In elections held last week, the Ladakhi people voted out the Congress Party, which has controlled the Ladakh Autonomous Hill Development Council (LAHDC) since its creation in 1995, and replaced it with another party, the Ladakh Union Territory Front (LUTF). The LAHDC, modeled after a Hill Council at Darjeeling in eastern India, has both legislative and executive powers. It is composed of 26 members elected for 5-year terms plus 4 appointed members.

As results became known last weekend, the Congress Party clearly won only one seat while the LUTF took 24; results of the 26th seat remain disputed. Out of 55,000 votes cast in the election on Oct. 16, the Congress Party only won 22,000.

The basic platform of the LUTF is a demand that Ladakh should become a Union Territory of India. The party was founded on that platform in the summer of 2002, and since then it has grown rapidly due to support from the Buddhists of Ladakh.

The Buddhist people of the Leh District of Ladakh feel that they would be discriminated against by the Muslim majority of Jammu and Kashmir, should the state ever become independent or even partially independent from India in a settlement with Pakistan.

Their solution is to form a Union Territory, which would tie them more closely to India, so they would no longer be under the authority of the Muslim-dominated state government. They advocate a three-way split of Jammu and Kashmir, into a Hindu portion ( Jammu), a Muslim portion (the Kashmir valley), and a Buddhist portion (the Leh District of Ladakh).

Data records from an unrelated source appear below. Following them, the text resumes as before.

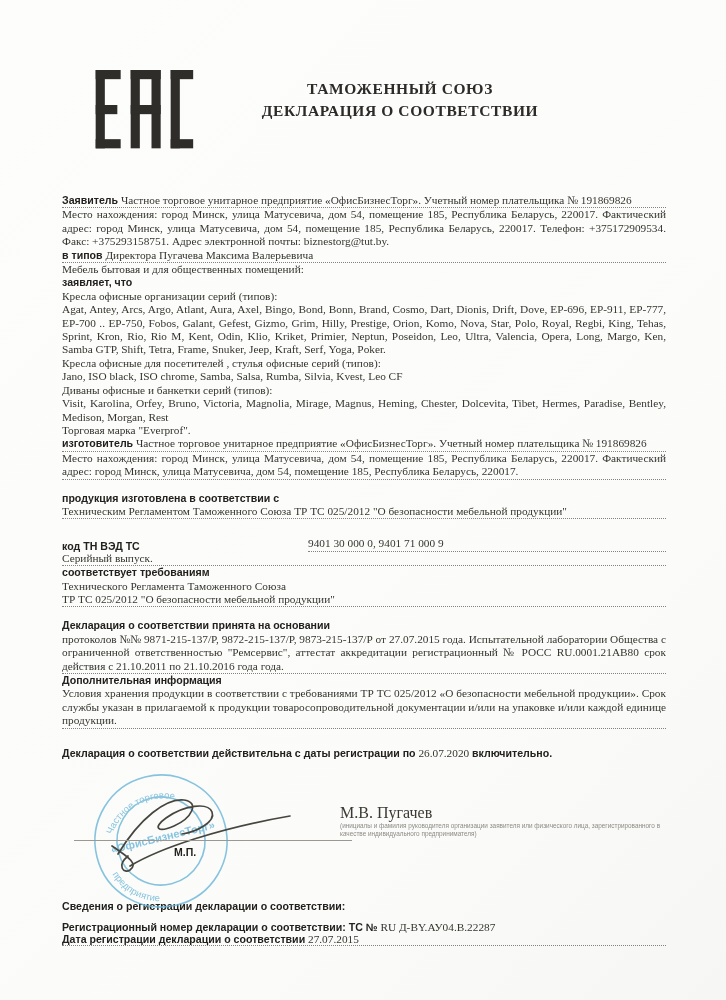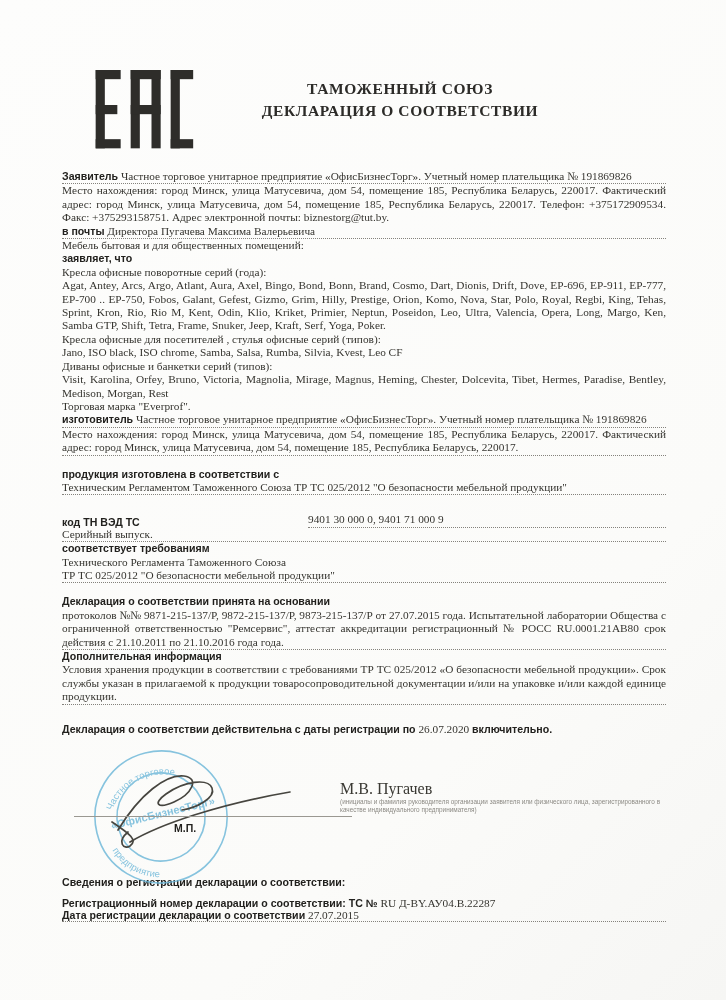--- a/index.html
+++ b/index.html
@@ -24,21 +24,21 @@
   .titles{flex:1;text-align:center;padding-top:12px;padding-right:60px;}
   .t1,.t2{
     font-family:"Liberation Serif",serif;font-weight:bold;
     font-size:15.5px;letter-spacing:.6px;color:#2c2b28;line-height:1.45;
   }
   
   .row{font-size:11.3px;line-height:13.4px;margin:0;}
   .just{text-align:justify;}
   .lbl{font-family:"Liberation Sans",sans-serif;font-weight:bold;font-size:10.6px;color:#22211e;}
   .dot{border-bottom:1px dotted #84827c;} .gap8{margin-top:8px;} .gap12{margin-top:12px;}
-  .gap18{margin-top:18px;gap:8px;} .gap24{margin-top:16px;}
+  .gap18{margin-top:18px;gap:8px;} .gap24{margin-top:40px;}
   
   .tnrow{display:flex;align-items:flex-end;}
   .tnrow .lbl{width:238px;flex:0 0 auto;}
   .tnrow .val{flex:1;}
   
   .sigzone{position:relative;height:118px;margin-top:14px;}
   .stamp{position:absolute;left:14px;top:-12px;width:170px;height:158px;opacity:.8;}
   .signature{position:absolute;left:38px;top:14px;width:270px;height:86px;}
   .sigline{position:absolute;left:12px;top:66px;width:278px;border-top:1.2px solid #9a9891;}
   .mp{position:absolute;left:76px;top:72px;font-family:"Liberation Sans",sans-serif;font-weight:bold;font-size:10.5px;color:#22211e;margin-left:36px;}
@@ -77,27 +77,27 @@
   </div>
 
   <div class="content">
 
     <div class="row dot gap24">
       <span class="lbl">Заявитель</span>
       <span>Частное торговое унитарное предприятие «ОфисБизнесТорг». Учетный номер плательщика № 191869826</span>
     </div>
     <div class="row just">Место нахождения: город Минск, улица Матусевича, дом 54, помещение 185, Республика Беларусь, 220017. Фактический адрес: город Минск, улица Матусевича, дом 54, помещение 185, Республика Беларусь, 220017. Телефон: +375172909534. Факс: +375293158751. Адрес электронной почты: biznestorg@tut.by.</div>
     <div class="row dot">
-      <span class="lbl">в почты</span>
+      <span class="lbl">в типов</span>
       <span>Директора Пугачева Максима Валерьевича</span>
     </div>
 
     <div class="row">Мебель бытовая и для общественных помещений:</div>
     <div class="row lbl">заявляет, что</div>
-    <div class="row">Кресла офисные поворотные серий (года):</div>
+    <div class="row">Кресла офисные организации серий (типов):</div>
     <div class="row just">Agat, Antey, Arcs, Argo, Atlant, Aura, Axel, Bingo, Bond, Bonn, Brand, Cosmo, Dart, Dionis, Drift, Dove, EP-696, EP-911, EP-777, EP-700 .. EP-750, Fobos, Galant, Gefest, Gizmo, Grim, Hilly, Prestige, Orion, Komo, Nova, Star, Polo, Royal, Regbi, King, Tehas, Sprint, Kron, Rio, Rio M, Kent, Odin, Klio, Kriket, Primier, Neptun, Poseidon, Leo, Ultra, Valencia, Opera, Long, Margo, Ken, Samba GTP, Shift, Tetra, Frame, Snuker, Jeep, Kraft, Serf, Yoga, Poker.</div>
     <div class="row">Кресла офисные для посетителей , стулья офисные серий (типов):</div>
     <div class="row">Jano, ISO black, ISO chrome, Samba, Salsa, Rumba, Silvia, Kvest, Leo CF</div>
     <div class="row">Диваны офисные и банкетки серий (типов):</div>
     <div class="row just">Visit, Karolina, Orfey, Bruno, Victoria, Magnolia, Mirage, Magnus, Heming, Chester, Dolcevita, Tibet, Hermes, Paradise, Bentley, Medison, Morgan, Rest</div>
     <div class="row">Торговая марка "Everprof".</div>
 
     <div class="row dot">
       <span class="lbl">изготовитель</span>
       <span>Частное торговое унитарное предприятие «ОфисБизнесТорг». Учетный номер плательщика № 191869826</span>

The Union Territory proposal is a central part of their plan. While Ladakh comprises a majority of the land area of the state, 70 percent of the 10 million people in Jammu and Kashmir are Muslims, primarily in the Kashmir Valley; only 2.3 percent are Buddhists, primarily in the Leh District of Ladakh.

The national government of India is opposed to such a division of the state. India sees itself as a secular nation, and does not like the concept of sectarian divisions such as the Buddhists are advocating. In addition, the central government sees the Buddhists as a strategic counterweight in the state to the Muslims of Kashmir.

As Ravina Aggarwal points out in her fine book Beyond Lines of Control, reviewed here on March 18, there is a long history of sectarian divisions in Ladakh, so a resolution to the problems will probably not be worked out quickly. The Congress Party has accepted its loss gracefully.